If you’ve ever watched a hospital drama such as Casualty or ER, the words “liver transplant” are likely to conjure up an image of an organ being rushed to its intended recipient on the back of a motorbike. So far, so Deliveroo. But the Oxford-based medtech company OrganOx has developed a groundbreaking device that is changing the face of liver transplantation, by enabling organs to be stored at normal body temperatures for extended periods of time.

The metra is predicted to increase dramatically the number of livers that can be safely used in transplants, through tripling the storage time of organs and enabling a road test of each one before it is used. OrganOx’s liver perfusion machines were approved by the UK’s National Institute for Health and Care Excellence in January 2019, with the technology hailed as a “game-changer” by industry experts; national news coverage included a number of features on the BBC.

Growth capital drives commercial success

OrganOx, founded in 2008, applied to BOOST&Co for a growth capital loan to scale up its business and expand internationally, with the aim of entering new markets to drive adoption of the metra. In October 2018, BOOST&Co lent the company £3m, funding that has enabled the firm to realise the potential of its technology worldwide.

Revenues have increased by around 100% during the past 12 months, and the device has now been used to complete more than 500 transplants in 11 countries. Around 30,000 liver transplants are currently performed worldwide each year.

The metra carries out normothermic liver perfusion – a procedure that supplies oxygen and nutrients to the organ, preserving it for an extended period of time – for 24 hours, twice as long as rival machines. The Viability Testing and Transplantation of Marginal Livers study found that 70% of organs that would otherwise have been discarded could be used, thanks to the device.

Venture debt makes vision a reality

Robin Abeyesinhe, OrganOx’s finance director, believes that venture debt was the right option for the company, at the right time.

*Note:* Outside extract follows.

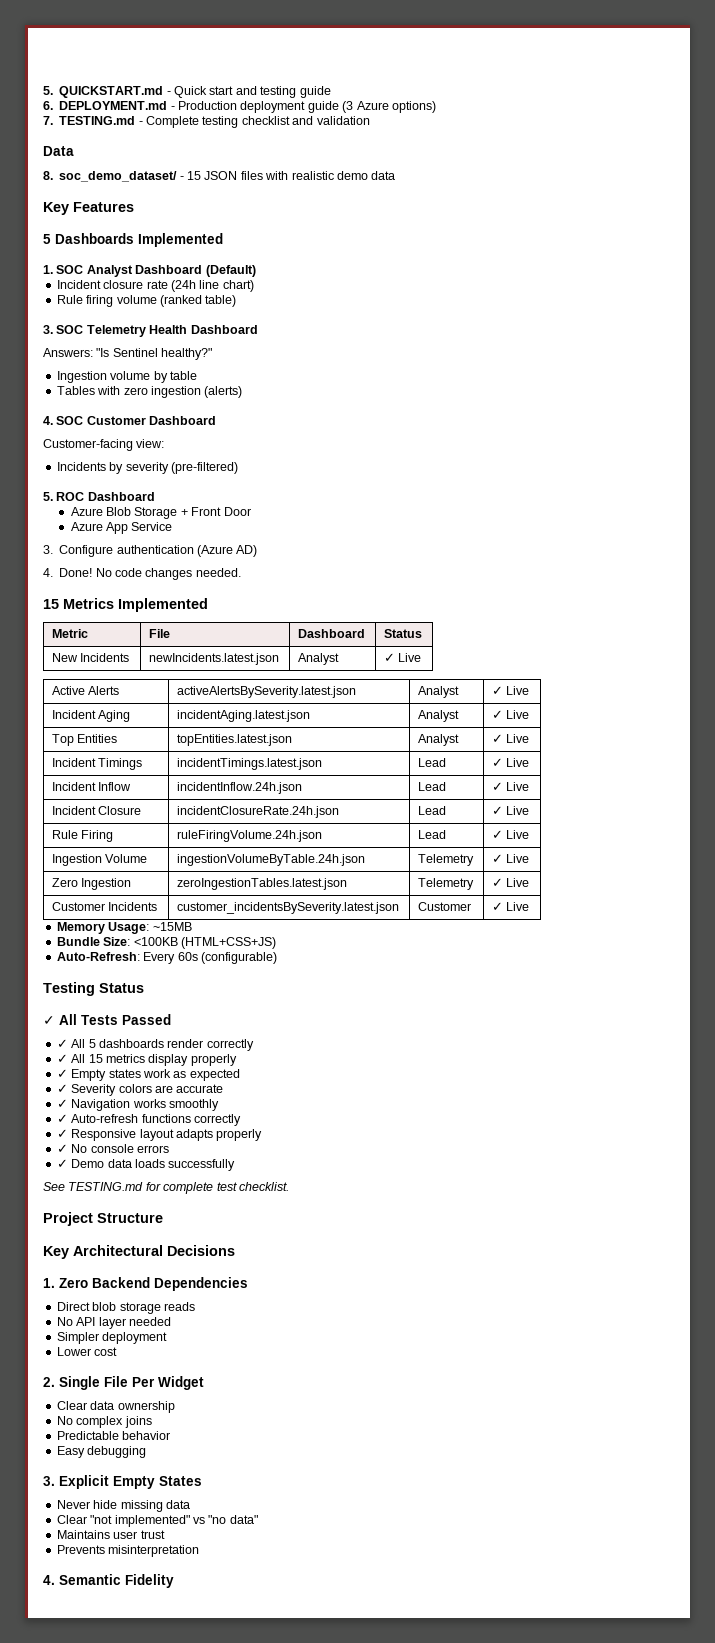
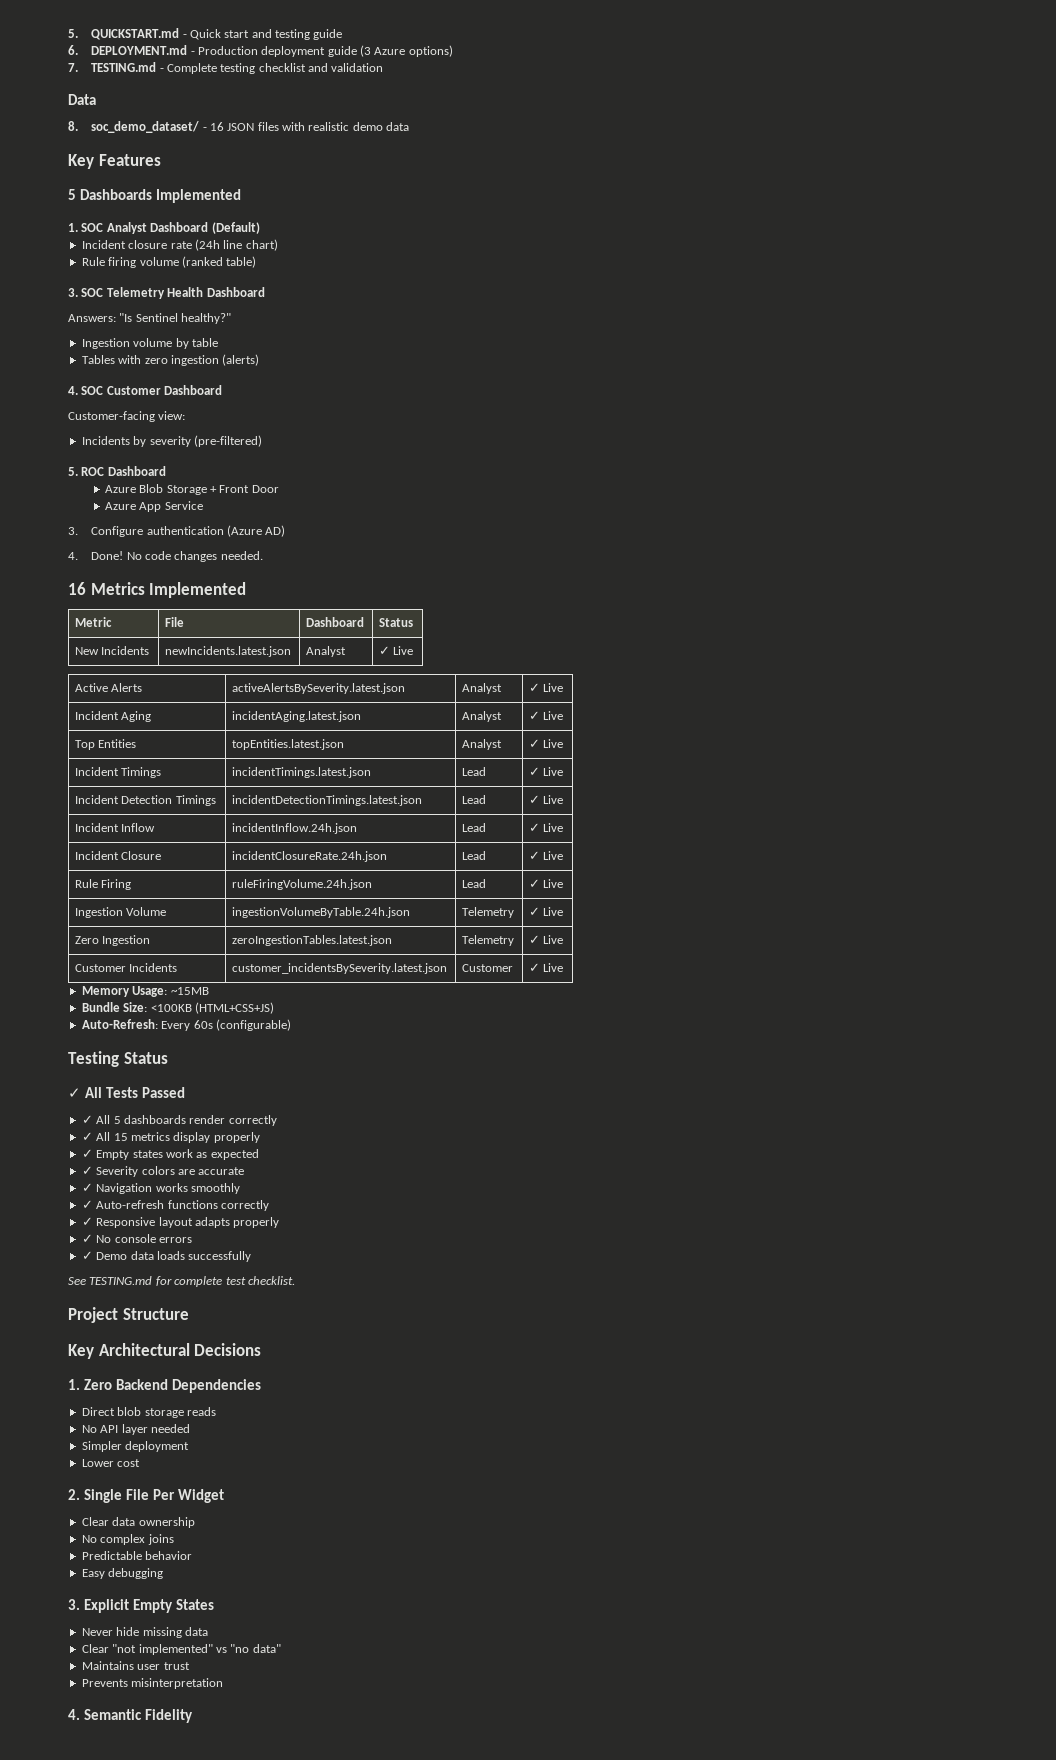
- 8. soc_demo_dataset/ - 15 JSON files with realistic demo data
+ 8. soc_demo_dataset/ - 16 JSON files with realistic demo data
- 15 Metrics Implemented
+ 16 Metrics Implemented
+ Incident Detection Timings | incidentDetectionTimings.latest.json | Lead | ✓ Live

He says: “BOOST&Co’s partner Sonia Powar and her team moved quickly to gain an understanding of OrganOx’s business model and its funding needs, and to tailor an appropriate package for us. The overall speed of response and execution was impressive.”

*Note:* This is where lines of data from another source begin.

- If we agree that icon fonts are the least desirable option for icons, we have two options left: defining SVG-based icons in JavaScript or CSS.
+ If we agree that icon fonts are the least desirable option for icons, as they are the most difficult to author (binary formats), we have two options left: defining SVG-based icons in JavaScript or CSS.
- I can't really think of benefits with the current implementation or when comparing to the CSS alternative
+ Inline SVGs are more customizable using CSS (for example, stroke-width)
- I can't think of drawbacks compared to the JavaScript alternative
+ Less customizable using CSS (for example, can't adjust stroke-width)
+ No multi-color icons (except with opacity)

“We invest in a business when we believe in the management team and its vision for the future,” Powar says. “OrganOx ticks all of those boxes, so we’re excited to join the company on its growth journey in the coming years.”

So the next time your favourite medical drama features a mad dash to deliver an organ for transplant, bear in mind that, thanks to OrganOx, a real-life courier is much more likely to be handling your Saturday night takeaway. As the groundbreaking metra continues to make an impact across the globe, the firm is saving lives by aiming to make every donated organ count.